As stated above, the question of lack of authority or jurisdiction on the part of the city clerk was called to this Court’s attention when the petition for writ of error to the judgment of the Circuit Court was presented. Even if this had not been done, this Court by its own motion may take notice of such matter. State ex rel. Hammond v. Worrell, 144 W. Va. 83, 106 S. E. 2d 521, 525. In the Hammond case, this Court stated: “Lack of jurisdiction may be raised for the first time in this Court, and the Court of its own motion may take notice there.” The lack of jurisdiction of the city clerk does not deprive the circuit court of jurisdiction in a case of this kind and this was so held in- the case of Adams v. Londeree, 139 W. Va. 748, 83 S. E. 2d 127, but in the case at bar, the writ should not be refused by a court of competent jurisdiction which would in effect permit or allow said clerk to do something that he has no authority or jurisdiction to do. In the case of Adams v.

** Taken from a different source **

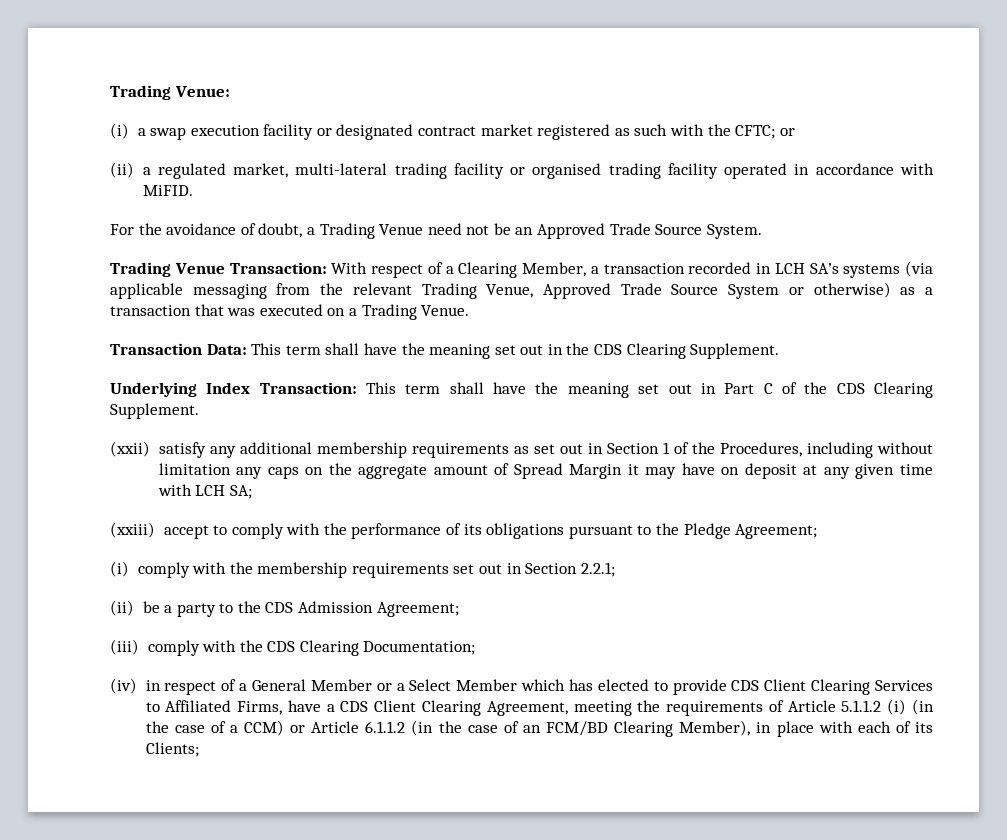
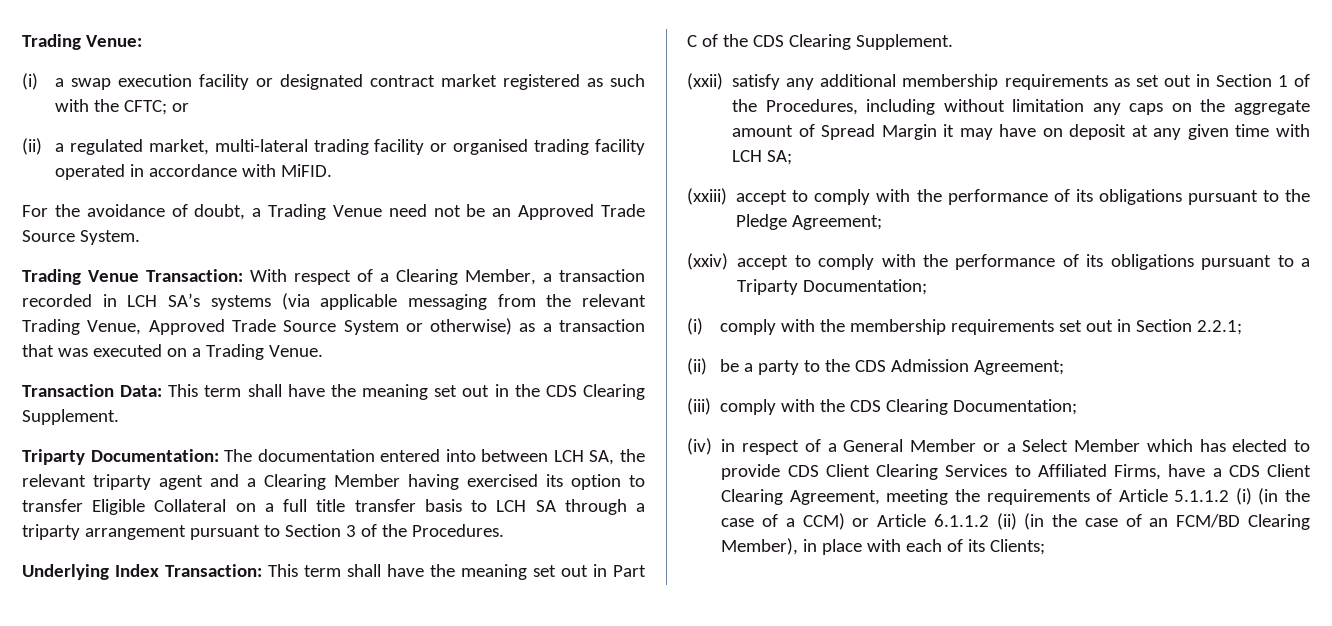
+ Triparty Documentation: The documentation entered into between LCH SA, the relevant triparty agent and a Clearing Member having exercised its option to transfer Eligible Collateral on a full title transfer basis to LCH SA through a triparty arrangement pursuant to Section 3 of the Procedures.
+ (xxiv) accept to comply with the performance of its obligations pursuant to a Triparty Documentation;
- (iv) in respect of a General Member or a Select Member which has elected to provide CDS Client Clearing Services to Affiliated Firms, have a CDS Client Clearing Agreement, meeting the requirements of Article 5.1.1.2 (i) (in the case of a CCM) or Article 6.1.1.2 (in the case of an FCM/BD Clearing Member), in place with each of its Clients;
+ (iv) in respect of a General Member or a Select Member which has elected to provide CDS Client Clearing Services to Affiliated Firms, have a CDS Client Clearing Agreement, meeting the requirements of Article 5.1.1.2 (i) (in the case of a CCM) or Article 6.1.1.2 (ii) (in the case of an FCM/BD Clearing Member), in place with each of its Clients;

Londeree, supra, the city clerk had already placed the name of Londeree on the ballot as a candidate for mayor and had performed his proper duty under the law, and the writ was refused by this Court, after stating that it had jurisdiction, on the grounds that the defendant, Lon-deree, was qualified to hold the office for which he had been nominated.
For the foregoing reasons, the motion to reverse the judgment of the Circuit Court of Ohio County refusing to award the peremptory writ of mandamus is sustained and the judgment of the Circuit Court of Ohio County is reversed; the case is remanded to that Court with directions to award the peremptory writ of mandamus as prayed for in the petition directing defendants in error to place the name of petitioner, Charles A. Schener-lein, on the ballot of the City of Wheeling as a candidate *441for councilman for the fourth ward at the election to be held on June 2, 1959.
Reversed and remanded, with directions.